1933, Poland (2nd Rep.). Silver 10 Zlotych “John III Sobieski” Coin. Cleaned AU+
Mint Year: 1933 Reference: KM-23. Mintage: 300,000 pcs. Mint Place: Warsaw Mint Condition: Lightly wiped/cleaned in the past, otherwise a nice AU+ Denomination: 10 Zlotych - John III Sobiski & his Victory at the Battle of Vienna during 1683 against the Ottoman Empire, which besieged the city. Material: Silver (.750) Weight: 21.81gm Diameter: 34mm
Obverse: Bust of Jan III Sobieski right: Lgend: JAN III SOBIESKI / 1683-1933
Reverse: Crowned white eagle surrounded by light. Legend around, date and denomination below. Legend: RZECZPOSPOLITA POLSKA / 10 ZLOTYCH 10
Sobieski’s greatest success came in 1683 with his victory at the Battle of Vienna, in joint command of Polish, Austrian and German troops, against the invading Turks under Kara Mustafa. Upon reaching Vienna, Sobieski had planned to attack on 13 September, but with the Turkish close to breaching the walls he ordered a full attack on 12 September. At 04:00 the united army of about 81,000 men attacked a Turkish force of about 130,000 men. At about five o’clock in the afternoon, after observing the infantry battle from the hilltop, Sobieski led Polish husaria cavalry along with Austrians and Germans into a massive charge down the hillside. Soon, the Turkish battle line was broken and the Ottoman forces scattered in confusion. At 17:30 Sobieski entered the deserted tent of Kara Mustafa and the battle of Vienna ended. The Pope and other foreign dignitaries hailed Sobieski as the “Savior of Vienna and Western European civilization.” In a letter to his wife he wrote, "All the common people kissed my hands, my feet, my clothes; others only touched me, saying: ‘Ah, let us kiss so valiant a hand!’"

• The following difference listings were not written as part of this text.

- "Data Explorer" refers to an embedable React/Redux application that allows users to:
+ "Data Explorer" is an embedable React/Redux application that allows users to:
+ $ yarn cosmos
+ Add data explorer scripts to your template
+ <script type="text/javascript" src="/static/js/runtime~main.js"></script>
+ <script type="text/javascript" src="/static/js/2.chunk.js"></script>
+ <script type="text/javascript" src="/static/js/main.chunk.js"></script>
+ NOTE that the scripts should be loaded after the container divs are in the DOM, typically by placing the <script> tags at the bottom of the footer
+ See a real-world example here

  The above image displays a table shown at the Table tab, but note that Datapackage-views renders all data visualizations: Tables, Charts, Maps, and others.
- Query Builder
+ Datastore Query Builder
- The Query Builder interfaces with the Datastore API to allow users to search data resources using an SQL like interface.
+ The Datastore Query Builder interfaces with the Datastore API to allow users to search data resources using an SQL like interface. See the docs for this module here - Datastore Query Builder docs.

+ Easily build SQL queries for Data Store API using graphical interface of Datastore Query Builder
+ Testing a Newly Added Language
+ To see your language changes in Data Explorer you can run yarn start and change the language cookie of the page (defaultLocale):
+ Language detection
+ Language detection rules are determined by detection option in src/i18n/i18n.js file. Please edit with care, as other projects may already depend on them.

John III Sobieski (Polish: Jan III Sobieski, Lithuanian: Jonas Sobieskis) (17 August 1629 – 17 June 1696) was one of the most notable monarchs of the Polish–Lithuanian Commonwealth, from 1674 until his death King of Poland and Grand Duke of Lithuania. Sobieski’s 22-year-reign was marked by a period of the Commonwealth’s stabilization, much needed after the turmoil of the Deluge and Khmelnytsky Uprising. Popular among his subjects, he was an able military commander, most famous for the victory over the Turks in the 1683 Battle of Vienna. Following his victories over the Ottoman Empire, he was called by the Turks the “Lion of Lechistan” and held as the saviour of European Christendom by the pope.